There is then the question whether an ordinance, which was authorized at the time of enactment in 1947, ceased to be to some extent effective in 1956 by reason of the introduction of cl. 21 in c. 40, § 21, which allegedly contains an implied limitation upon the broad delegation in § 22. Statute 1956, c. 509, is entitled, "An Act authorizing cities and towns to enact certain parking regulations." We cannot believe that the Legislature intended sub silentio to affect an enabling statute (§ 22) which had its origin more than a century earlier in St. 1847, c. 224, §§ 1, 2, and in accordance with which many ordinances and by-laws must have been passed. A holding that there was such a legislative intent would give occupants of dwelling houses, as to the area in front of their dwellings, an immunity from regulations designed to promote the free flow of traffic or safe driving conditions, or to preserve access to fire apparatus (see § 21 [14], as amended by St. 1961, c. 383), ambulances, and similar vehicles, or to enable snow removal (see § 21 [16]; § 22D, inserted by St. 1961, c. 322). To state an example, a prohibition against parking on one side of a narrow street could not be enforced against the occupants of dwellings on the prohibited side.

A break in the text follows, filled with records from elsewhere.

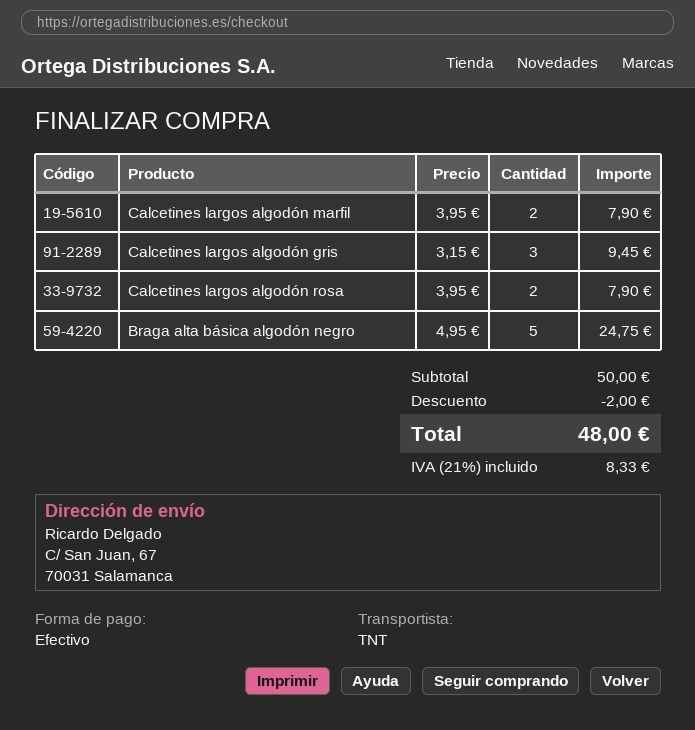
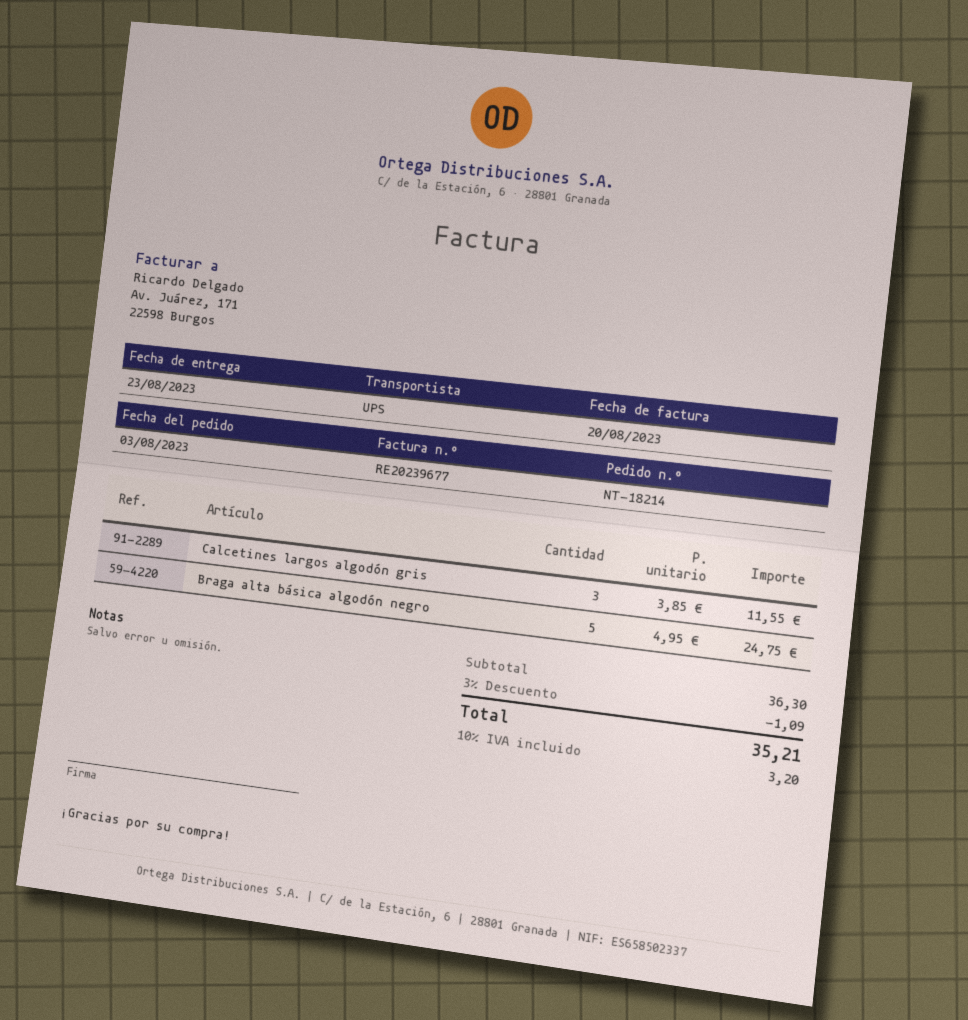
shipping method: TNT -> UPS
Calcetines largos algodón marfil: 2 x 3.95 = 7.90 -> none
Calcetines largos algodón gris: 3 x 3.15 = 9.45 -> 3 x 3.85 = 11.55
Calcetines largos algodón rosa: 2 x 3.95 = 7.90 -> none
subtotal: 50.00 -> 36.30
discount: 2.00 -> 1.09
tax: 21% = 8.33 -> 10% = 3.20
total: 48.00 -> 35.21

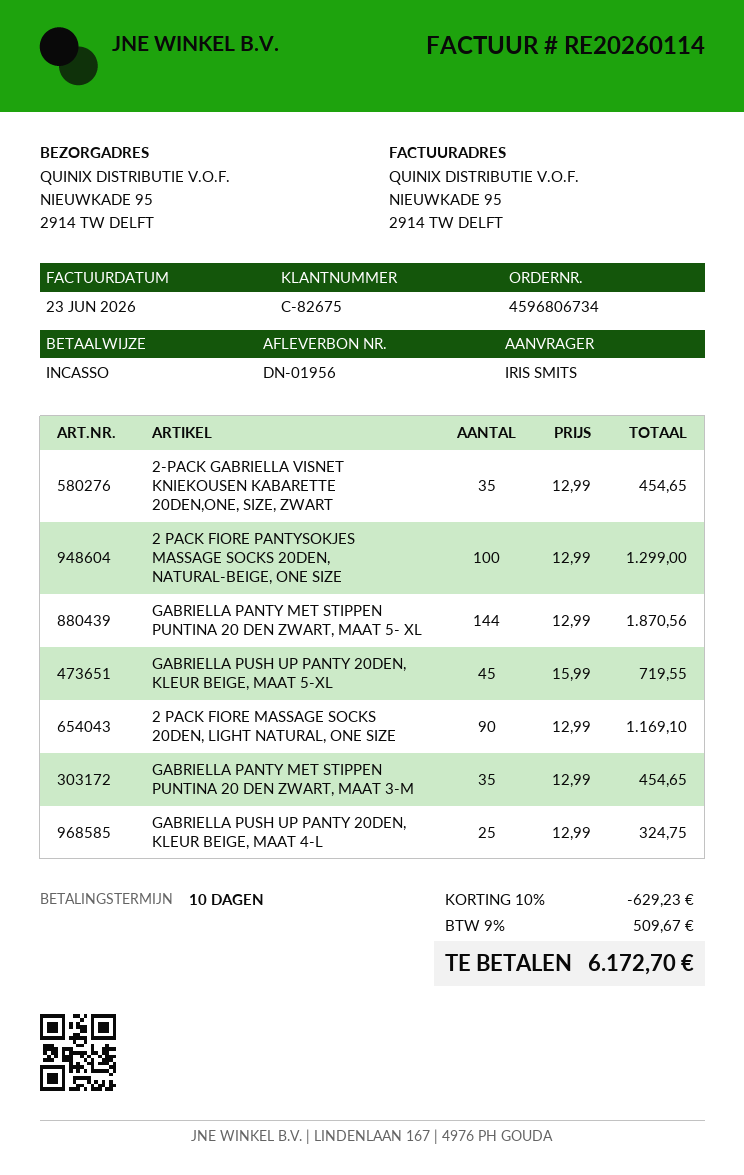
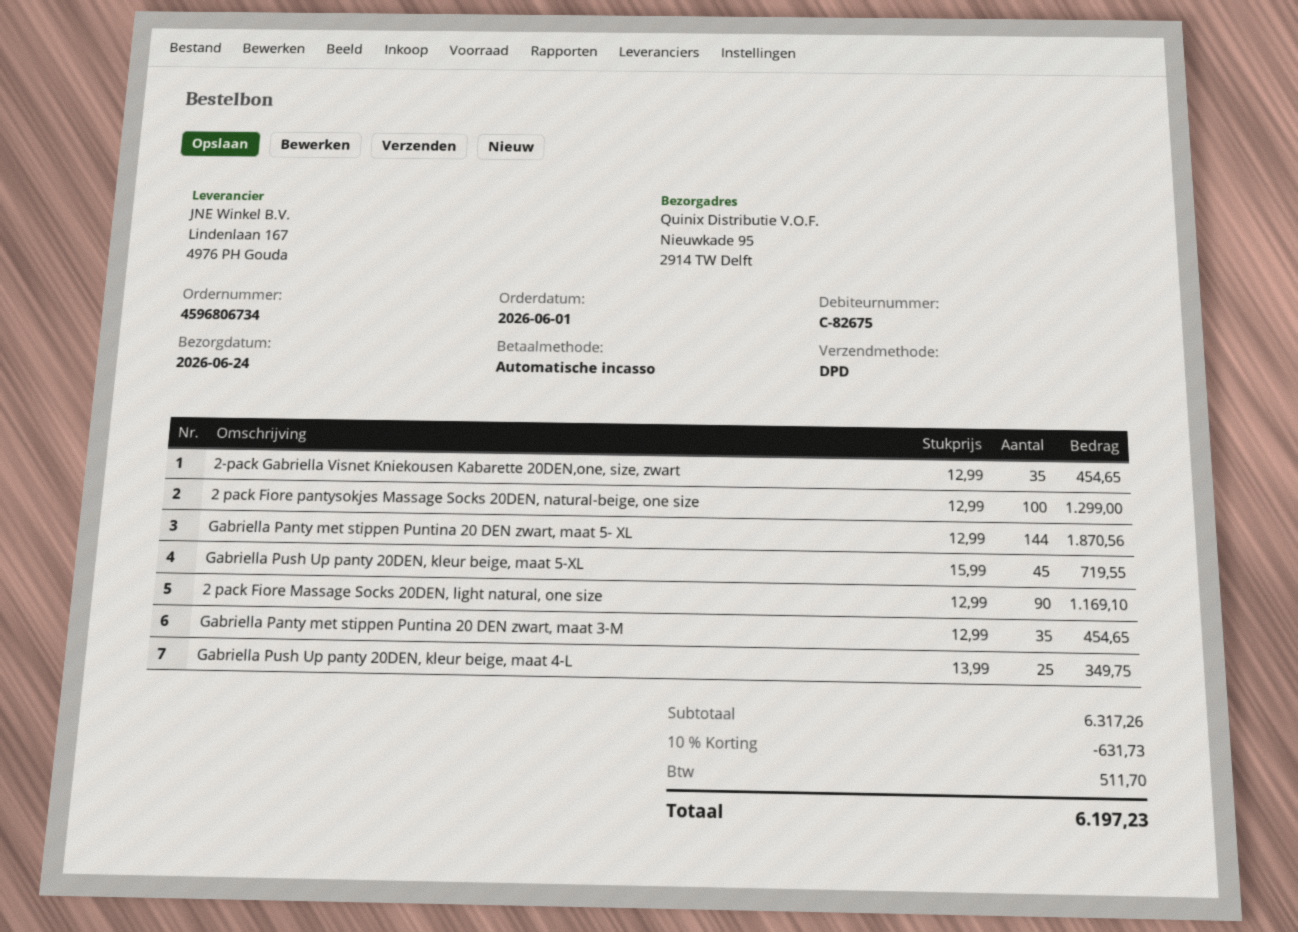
GABRIELLA PUSH UP PANTY 20DEN, KLEUR BEIGE, MAAT 4-L: 25 x 12.99 = 324.75 -> 25 x 13.99 = 349.75
discount: 10% = 629.23 -> 10% = 631.73
tax: 509.67 -> 511.70
total: 6172.70 -> 6197.23

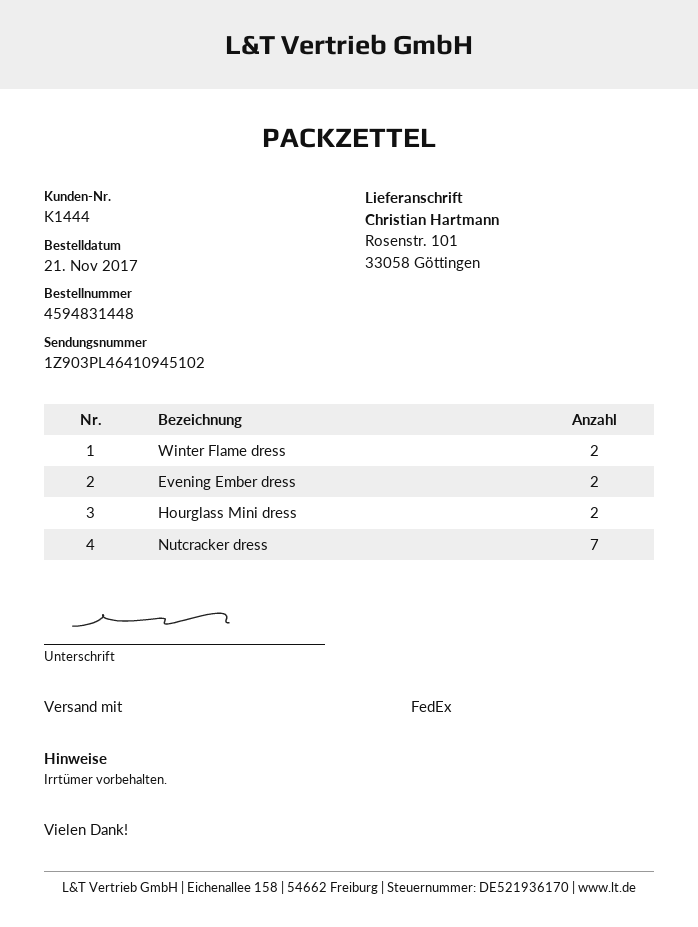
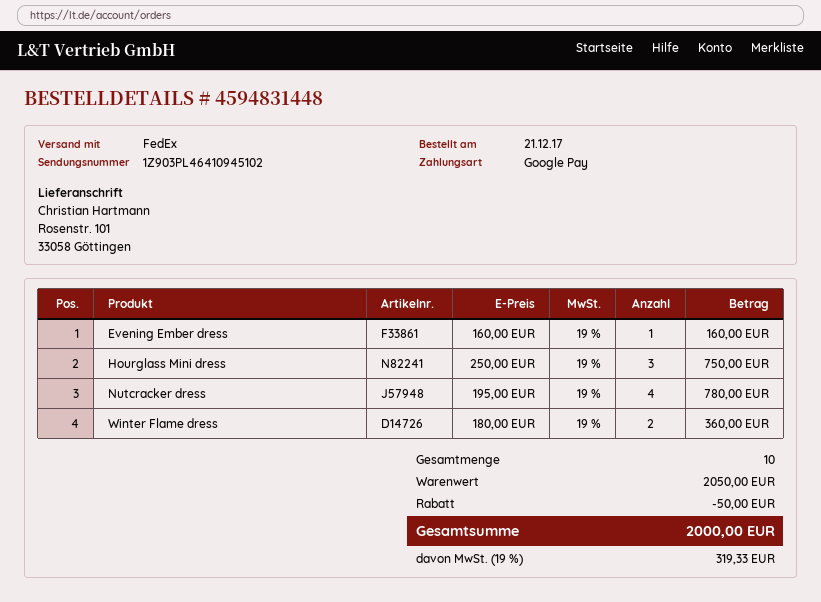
order date: 2017-11-21 -> 2017-12-21
Evening Ember dress: 2 -> 1
Hourglass Mini dress: 2 -> 3
Nutcracker dress: 7 -> 4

We confess that we can observe no need for the enactment of St. 1956, c. 509. Compare Vigoda v. Barton, 338 Mass. 302, 304-305. The composite effect of the statutes *275 seems to be that a city can now enact an ordinance pursuant to either § 22, or § 21 (21).

The defendant urges that the ordinance is an "unreasonable exercise of [the] police power" delegated by § 22. The power to regulate the use of public ways which has been delegated to municipalities is not unlimited. See Commonwealth v. Surridge, 265 Mass. 425, 428; Commonwealth v. Wolbarst, 319 Mass. 291, 293; Commonwealth v. Carpenter, 325 Mass. 519. Nevertheless every presumption is to be indulged in favor of the validity of such regulations. Concord v. Attorney Gen. 336 Mass. 17, 25. Brown v. Carlisle, 336 Mass. 147, 148. The record contains nothing to overcome the presumption of validity. There was nothing to show that the ordinance had no relation, for example, to the promotion of the free flow of traffic, or to snow removal, or to street cleaning. "`The power to regulate the use of the streets of a city implies the power to prohibit the use of them under certain circumstances.' Attorney General v. Boston, 142 Mass. 200, 203, quoted in Burgess v. Mayor & Aldermen of Brockton, 235 Mass. 95, 102." Commonwealth v. Kimball, 299 Mass. 353, 358. Cities have a wide discretion as to what is reasonable in particular situations. Commonwealth v. Sargent, 330 Mass. 690, 692.

A final contention of the defendant is that the ordinance is too vague and indefinite to be enforced. His argument really comes down to a claim of invalidity because a bracket of exact hours is not given. We think that "all night parking" is definite enough to be understood.

Judgment affirmed.


[1] General Laws c. 40, § 22, in the first paragraph provides: Except as otherwise provided in section eighteen of chapter ninety and subject, so far as applicable, to section two of chapter eighty-five and sections eight and nine of chapter eighty-nine, a city or town may make ordinances or by-laws, or the board of aldermen or the selectmen may make rules and orders, for the regulation of carriages and vehicles used therein, with penalties for the violation thereof not exceeding twenty dollars for each offence.... Such rules and orders shall not take effect until they have been published at least once in a newspaper published in the city, town or county."

[2] The second paragraph of § 22 as amended is: "No penalty shall be imposed upon any disabled veteran or handicapped person, whose vehicle bears the distinctive number plates authorized by section two of chapter ninety, for parking such vehicle on any way for a longer period of time than permitted by said ordinances, by-laws, rules or orders."